Les plus grands, eux aussi, ont encore à apprendre. « Par rapport aux Français, on avait un grand retard à rattraper concernant la qualité de notre alimentation, explique Romy, qui s’est installée à Paris il y a quelques années. Mais aujourd’hui, je suis fière de voir que le développement du bio en Allemagne fait des envieux ici. »

Partenariats franco-allemands

Face à une offre encore trop limitée en France, les distributeurs hexagonaux nouent, en effet, de plus en plus de liens avec les producteurs allemands.

Début décembre par exemple, un voyage d’affaires initié par le ministère allemand de l’Alimentation, de l’Agriculture et de la Protection des consommateurs (organisé par la Chambre franco-allemande de commerce et d’industrie), a permis à huit entrepreneurs allemands de rencontrer des partenaires potentiels français.

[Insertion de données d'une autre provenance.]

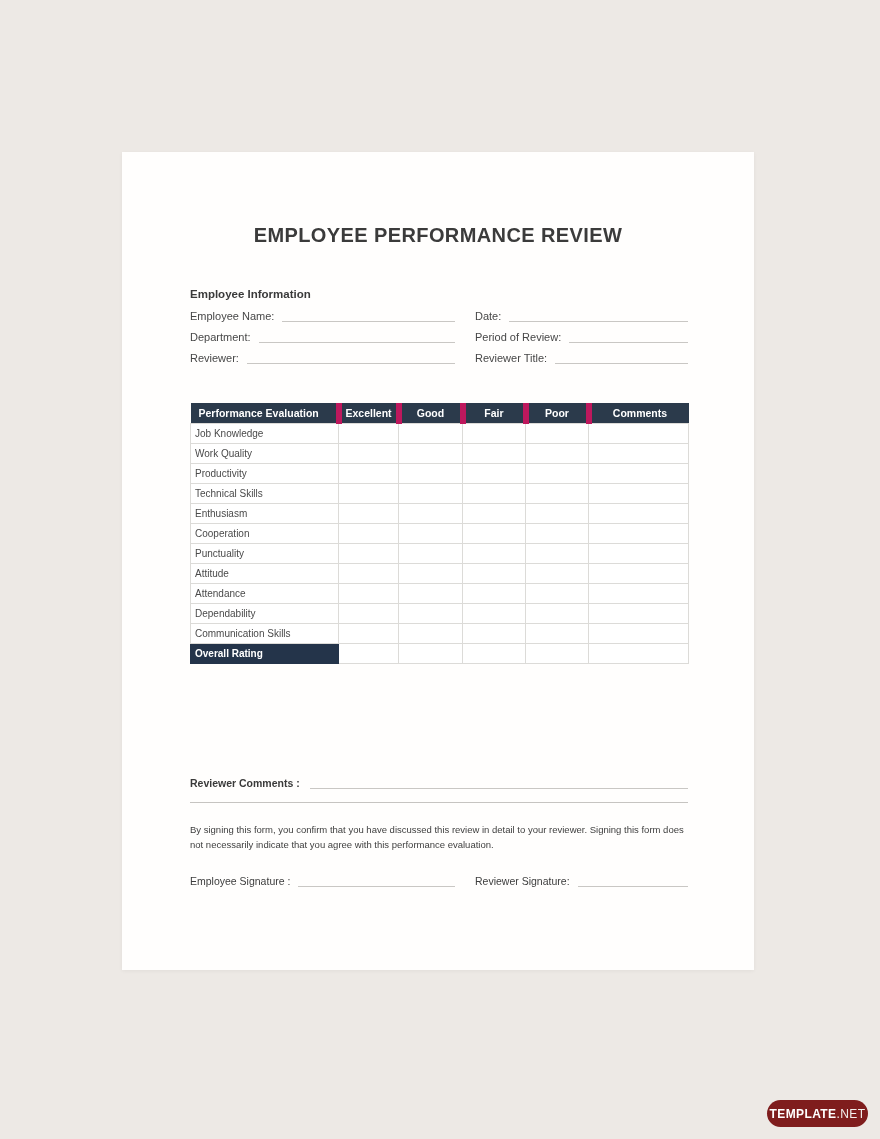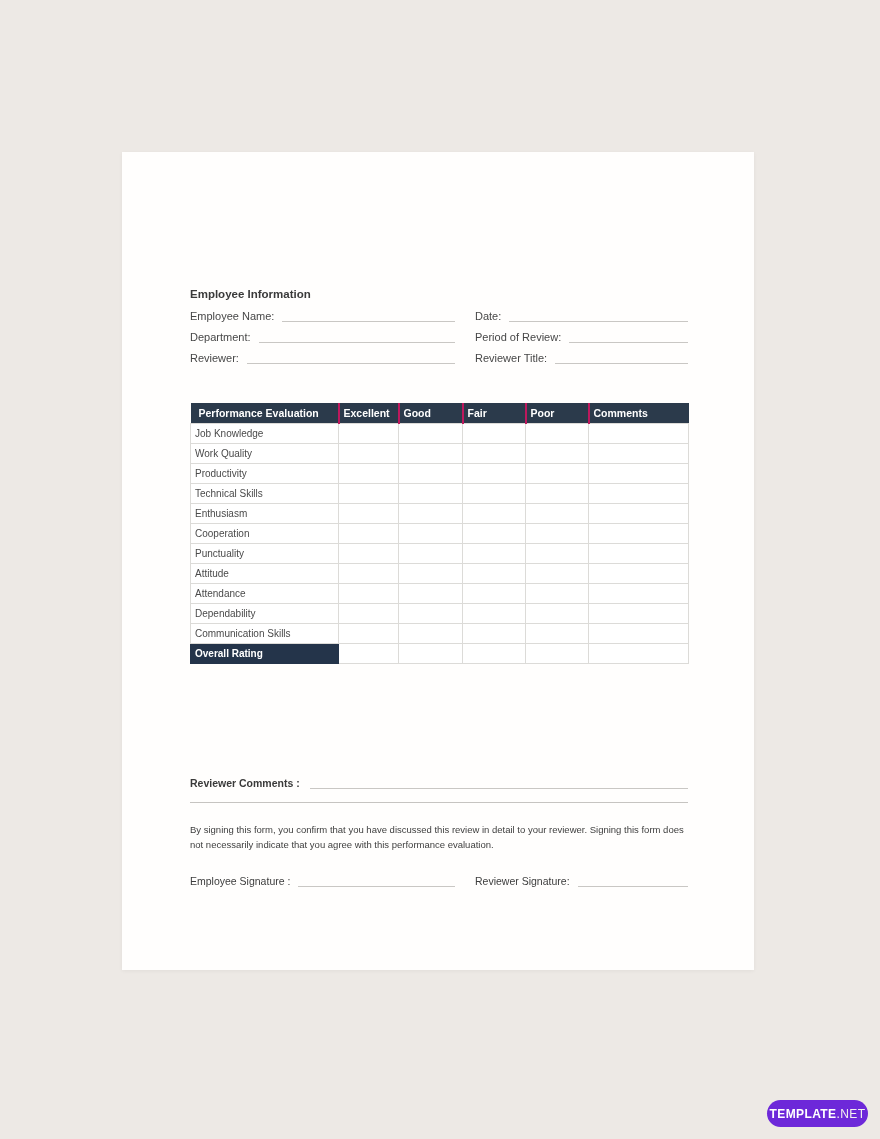--- a/index.html
+++ b/index.html
@@ -42,22 +42,22 @@
   .fline { flex: 1 1 auto; border-bottom: 1px solid #C9C7C4; height: 2px; }
 
   table.eval {
     position: absolute; top: 251px; left: 68px;
     width: 498px; border-collapse: collapse; table-layout: fixed;
   }
   table.eval th {
     background: #2B3A4B; color: #FFFFFF;
     font-size: 10.5px; font-weight: bold;
     height: 20px; padding: 2px 4px;
-    border-left: 2px solid #be185d;
-    text-align: left;
+    border-left: 6px solid #be185d;
+    text-align: center;
   }
   table.eval th.col-first {
     text-align: left; padding-left: 8px; border-left: none;
   }
   table.eval td {
     border: 1px solid #DCDBD8;
     height: 20px; padding: 0 4px;
     font-size: 10px; color: #4A4A4A;
     background: #FFFFFF;
   }
@@ -84,32 +84,33 @@
   }
   .signatures { top: 721px; }
   .sig-field {
     display: flex; align-items: flex-end;
     font-size: 10.5px; color: #3D3D3D; height: 14px;
   }
 
   .watermark {
     position: absolute; right: 12px; bottom: 12px;
     width: 101px; height: 27px;
-    background: #6d28d9; border-radius: 14px;
+    background: #7f1d1d; border-radius: 14px;
     display: flex; align-items: center; justify-content: center;
     font-size: 12px; color: #FFFFFF; letter-spacing: 0.4px;
   }
   .wm-bold { font-weight: bold; }
   .wm-light { font-weight: normal; color: #F4F2EF; }
 </style>
 </head>
 <body>
 
 <div class="paper">
 
+  <h1 class="doc-title">EMPLOYEE PERFORMANCE REVIEW</h1>
 
   <div class="sec emp-info">
     <div class="sec-heading">Employee Information</div>
     <div class="fields">
       <div class="field">
         <span class="flabel">Employee Name:</span>
         <span class="fline"></span>
       </div>
       <div class="field">
         <span class="flabel">Date:</span>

En développant ce type d’échanges, l’Allemagne et la France comptent bien rester leaders du marché bio de l’Union européenne. Après une stagnation du marché allemand entre 2008 et 2010, le site spécialisé BioPress prévoit d’ailleurs un bilan 2011 en forte hausse.

Le scandale de la dioxine, la catastrophe nucléaire de Fukushima et l’épidémie d’Escherichia coli enterohémorragique (Eceh) auraient fait les choux gras des producteurs biologiques.